*** Opening EXTRACTED DATA ***

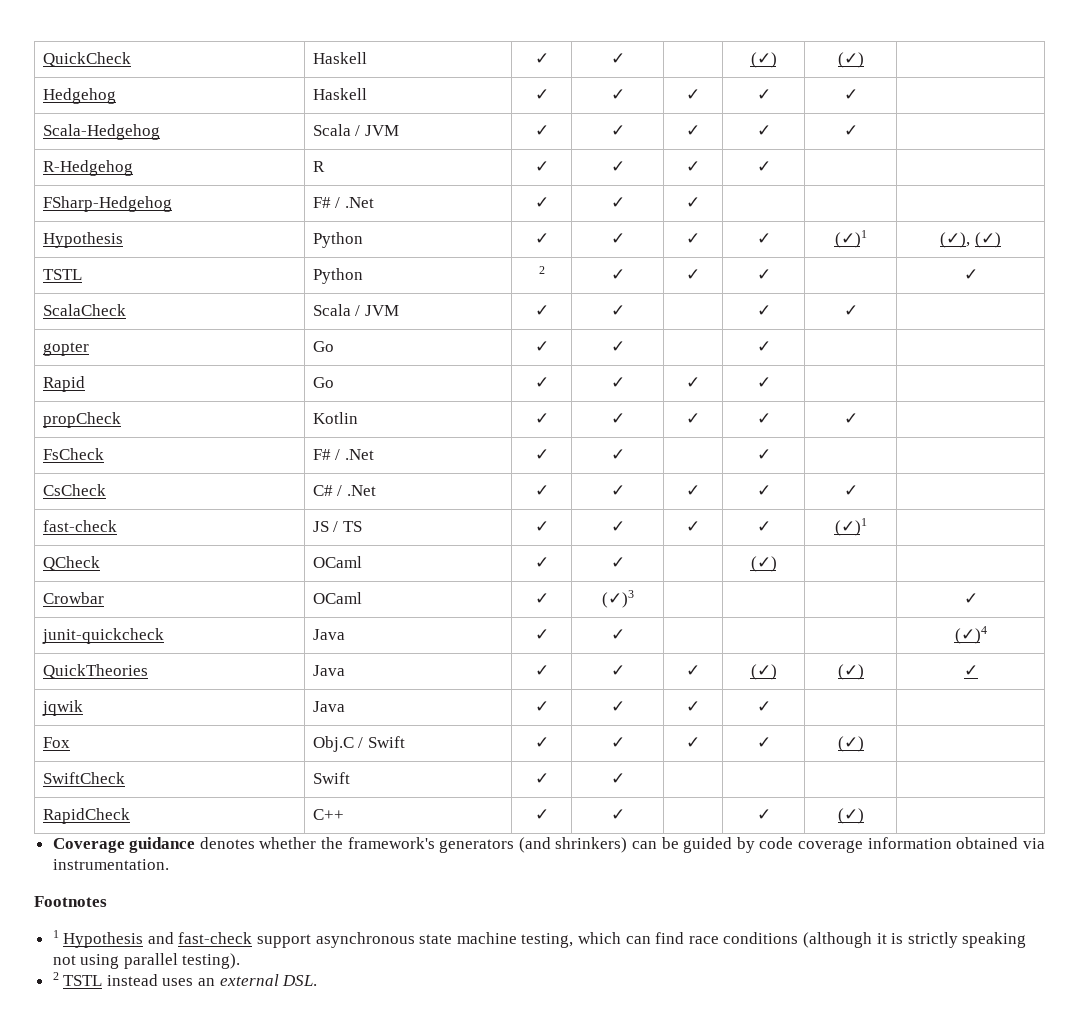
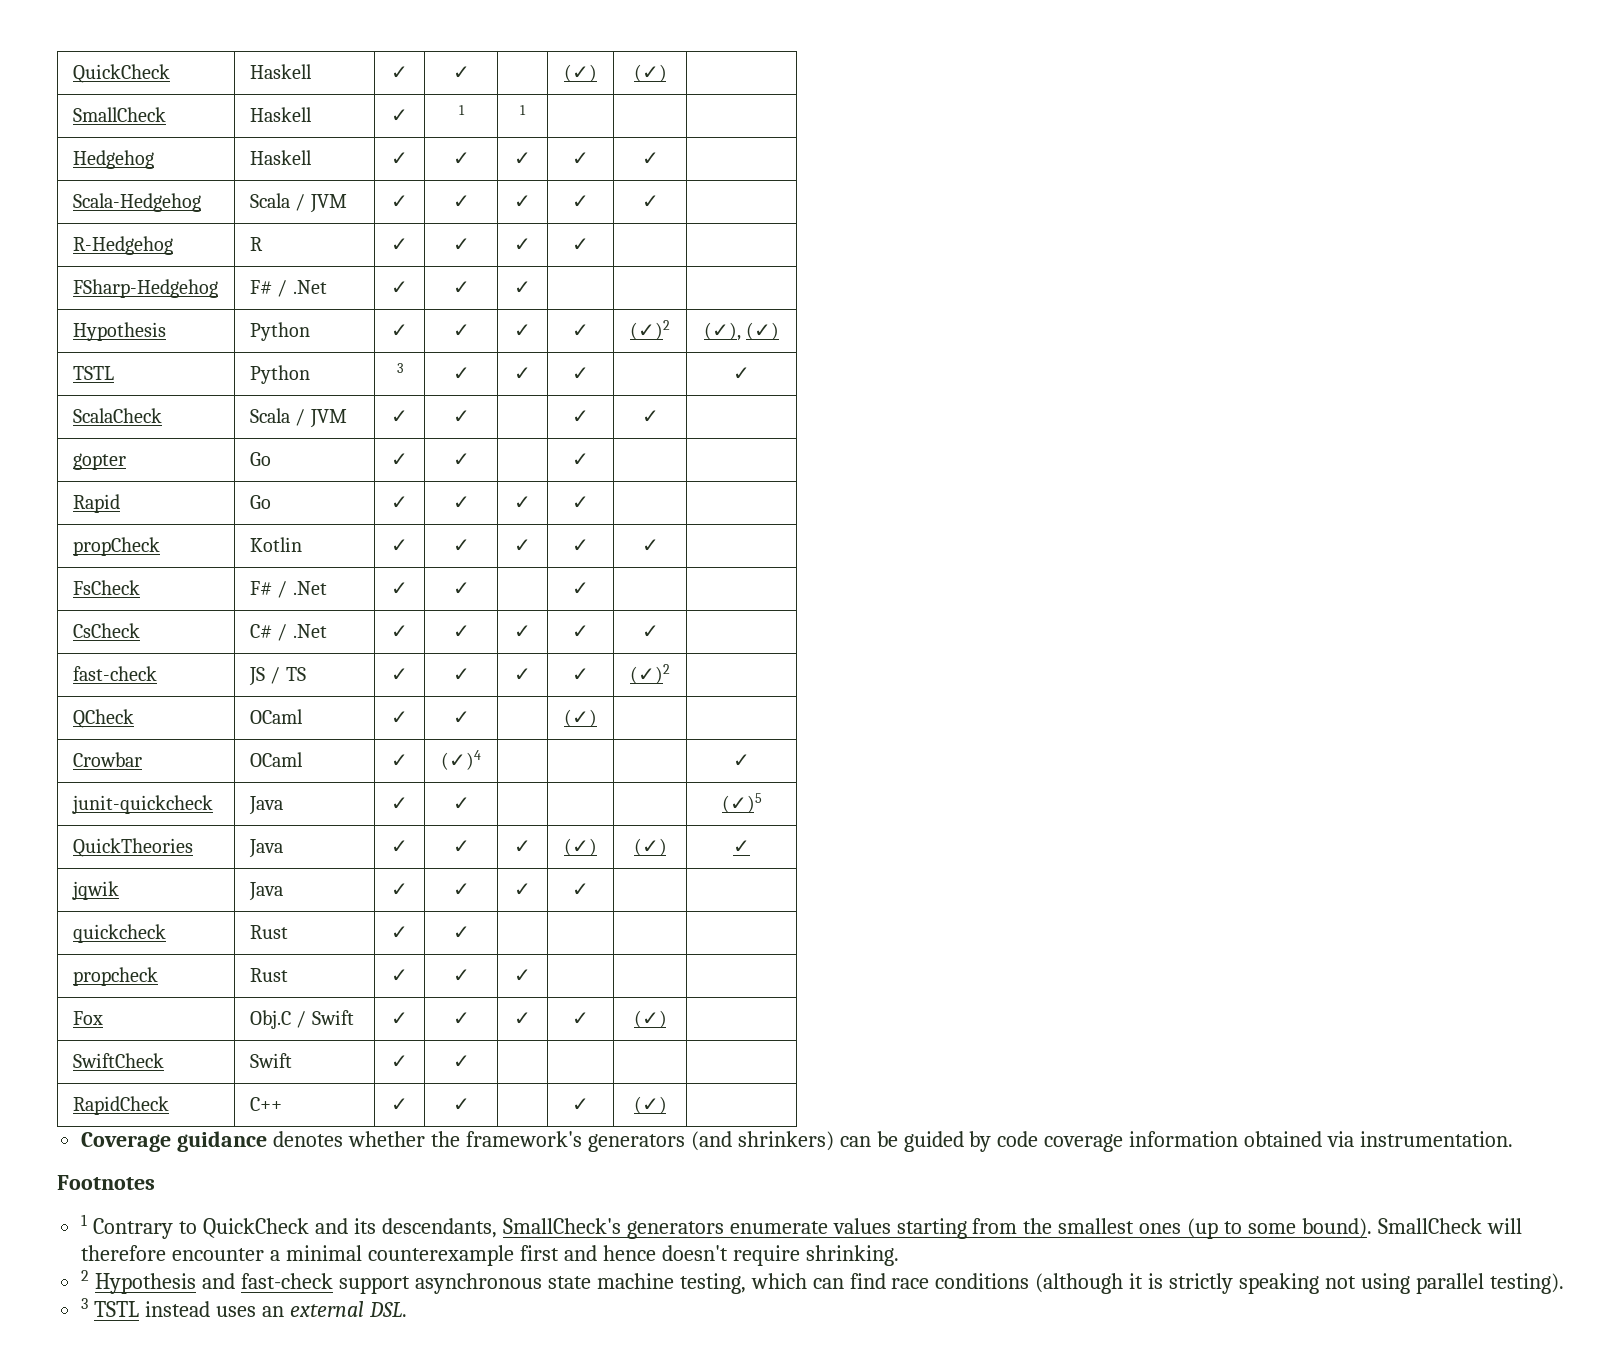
(864, 60) none -> [72,107,166,122] [249,107,312,122] [391,109,408,122] [458,105,465,115] [520,105,526,115] // SmallCheck | Haskell | ✓ | 1 | 1 | | |
[834,230,867,248] (✓)1 -> [630,320,670,340] (✓)2
[538,266,545,274] 2 -> [396,363,403,373] 3
[834,518,867,536] (✓)1 -> [630,664,670,684] (✓)2
[601,590,634,608] (✓)3 -> [441,750,481,770] (✓)4
[954,626,987,644] (✓)4 -> [721,793,762,813] (✓)5
(771, 706) none -> [72,924,166,943] [249,925,288,939] [391,926,408,939] [452,926,470,939] [72,967,158,986] [249,968,288,982] [391,969,408,982] [452,969,470,982] [514,969,531,982] // quickcheck | Rust | ✓ | ✓ | | | | // propcheck | Rust | ✓ | ✓ | ✓ | | |
(59, 934) none -> [93,1218,1522,1239] [81,1245,899,1266] [81,1270,90,1281] Contrary to QuickCheck and its descendants, SmallCheck's generators enumerate values starting from the smallest ones (up to some bound). SmallCheck will therefore encounter a minimal counterexample first and hence doesn't require shrinking. // 2
[52,972,59,980] 2 -> [81,1298,89,1309] 3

*** Closing EXTRACTED DATA ***

TASK DETAILS ::
Above are the entries. Quote exactly the lines from the one bearing "[954,626,987,644] (✓)4 ->" through the one bearing "(771, 706) none".

COMPLETED EXERCISE ::
[954,626,987,644] (✓)4 -> [721,793,762,813] (✓)5
(771, 706) none -> [72,924,166,943] [249,925,288,939] [391,926,408,939] [452,926,470,939] [72,967,158,986] [249,968,288,982] [391,969,408,982] [452,969,470,982] [514,969,531,982] // quickcheck | Rust | ✓ | ✓ | | | | // propcheck | Rust | ✓ | ✓ | ✓ | | |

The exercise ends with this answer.